1. For more information, see the United Nations (UN) web site and UN Office of the High Commissioner for Human Rights web site.

2. The Office of the High Commissioner for Human Rights (OHCHR) lists a number of United Nations human rights instruments that enumerate the rights of persons belonging to particular groups or populations.  See: OHCHR. 2012. The Corporate Responsibility to Respect – An Interpretive Guide. p. 38.

3. See: Ruggie, J. 2011. Guiding Principles on Business and Human Rights: Implementing the United Nations “Protect, Respect and Remedy” Framework. March 21, 2011. A/HRC/17/31.

4. IRMA recognizes that for larger companies, a policy commitment may be made at the corporate level. In these cases, we do not expect operating companies to have their own policies, but they will be expected to demonstrate that they are operating in compliance with the corporate policy (e.g., site-level management understand the policy, and have integrated it into the site's procedures and dealings with business partners, contractors, etc.).

5. Guidance will cover this more extensively, but impact assessments typically include:  Scoping, to determine the relevant issues to assess; Stakeholder Consultations; Data Collection; Assessment of Significant Impacts; Development of Mitigation measures; and Monitoring (Mitigation and Monitoring are covered in more detail in 2.4.3. and 2.4.4., respectively).

6. The operational-level grievance mechanism developed as per Chapter 2.13 may be used as the mechanism to receive all types of complaints, including those related to human rights, or a separate mechanism may be created to handle only human rights complaints and grievances. If a separate mechanism is developed, it shall be done in a manner that is consistent with IRMA Chapter 2.13.

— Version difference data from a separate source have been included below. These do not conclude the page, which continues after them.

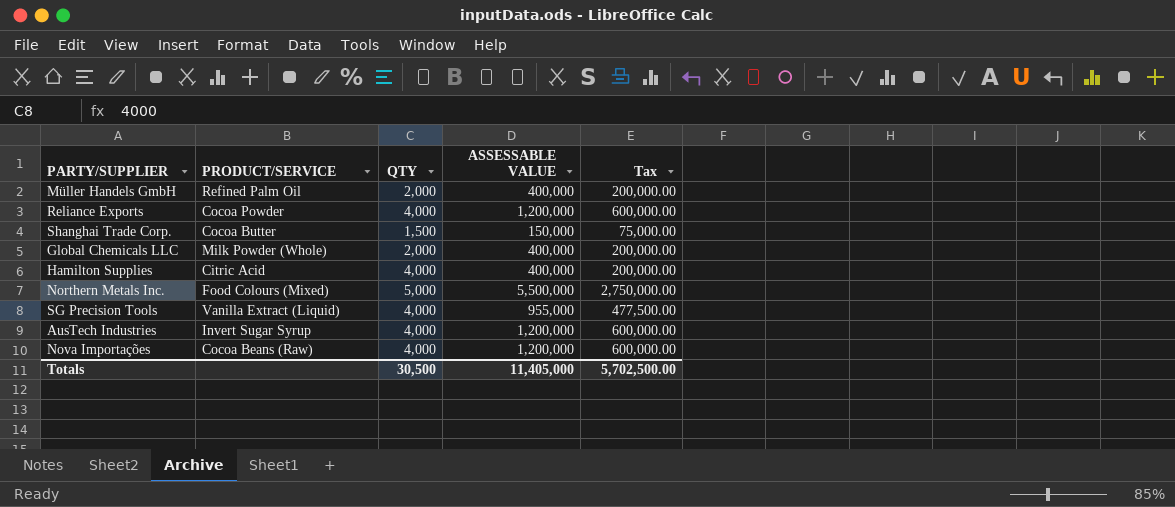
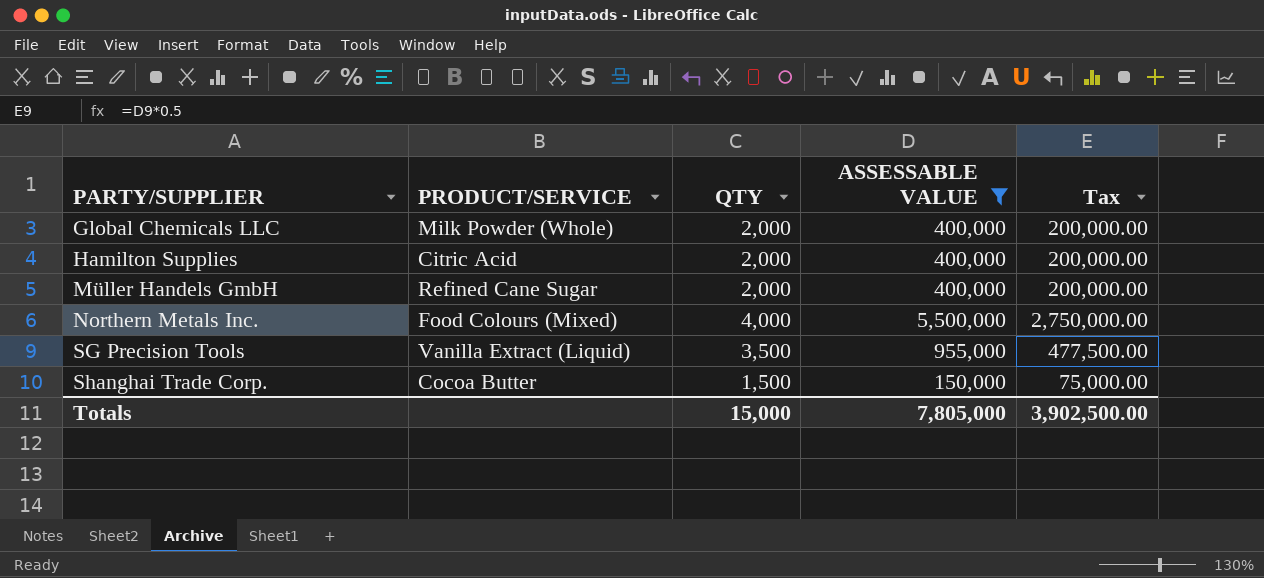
filter: none -> ASSESSABLE VALUE != 1,200,000
row order: none -> PARTY/SUPPLIER ascending
Hamilton Supplies | QTY: 4,000 -> 2,000
Müller Handels GmbH | PRODUCT/SERVICE: Refined Palm Oil -> Refined Cane Sugar
Northern Metals Inc. | QTY: 5,000 -> 4,000
SG Precision Tools | QTY: 4,000 -> 3,500
Totals | QTY: 30,500 -> 15,000
Totals | ASSESSABLE VALUE: 11,405,000 -> 7,805,000
Totals | Tax: 5,702,500.00 -> 3,902,500.00

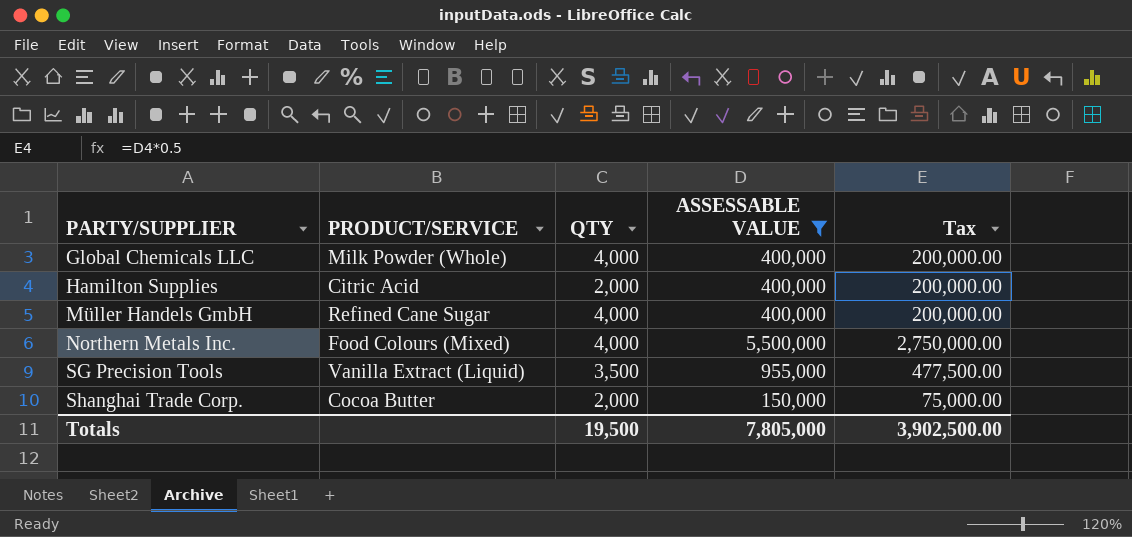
Global Chemicals LLC | QTY: 2,000 -> 4,000
Müller Handels GmbH | QTY: 2,000 -> 4,000
Shanghai Trade Corp. | QTY: 1,500 -> 2,000
Totals | QTY: 15,000 -> 19,500

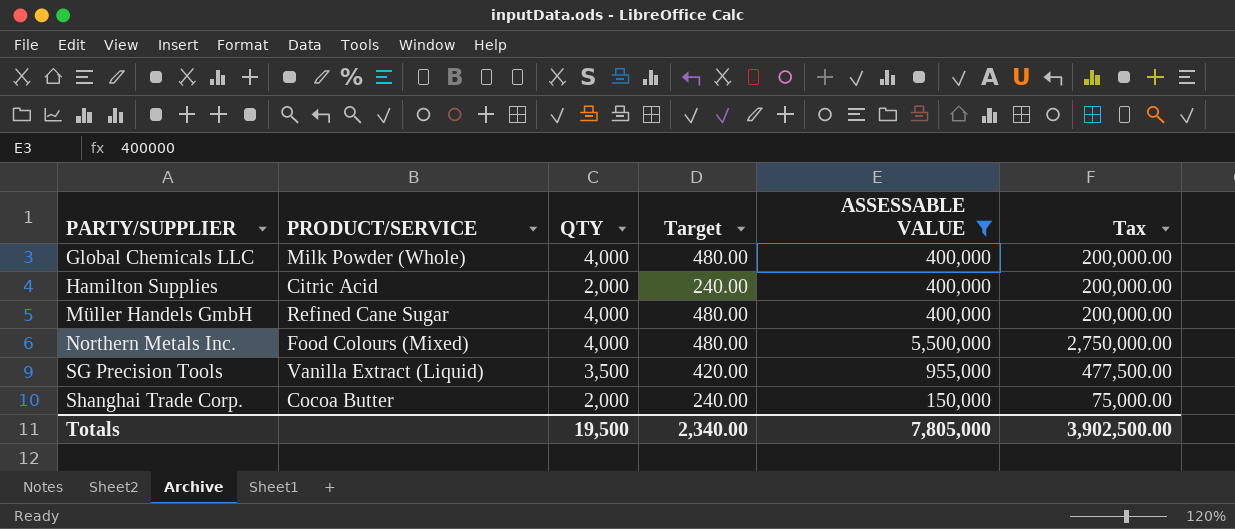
column Target | formula: none -> [QTY] * 0.12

7. This requirement does not apply if a company has knowingly or intentionally caused, contributed to or been linked to serious human rights abuses. (See Notes section, below, on serious human rights abuses). If such a case comes to light, the company may not receive or may lose its IRMA certification. The decision of whether or not to deny or revoke IRMA certification shall be made through a process outlined in the draft IRMA Association Policy (draft v.1.0 can be viewed here).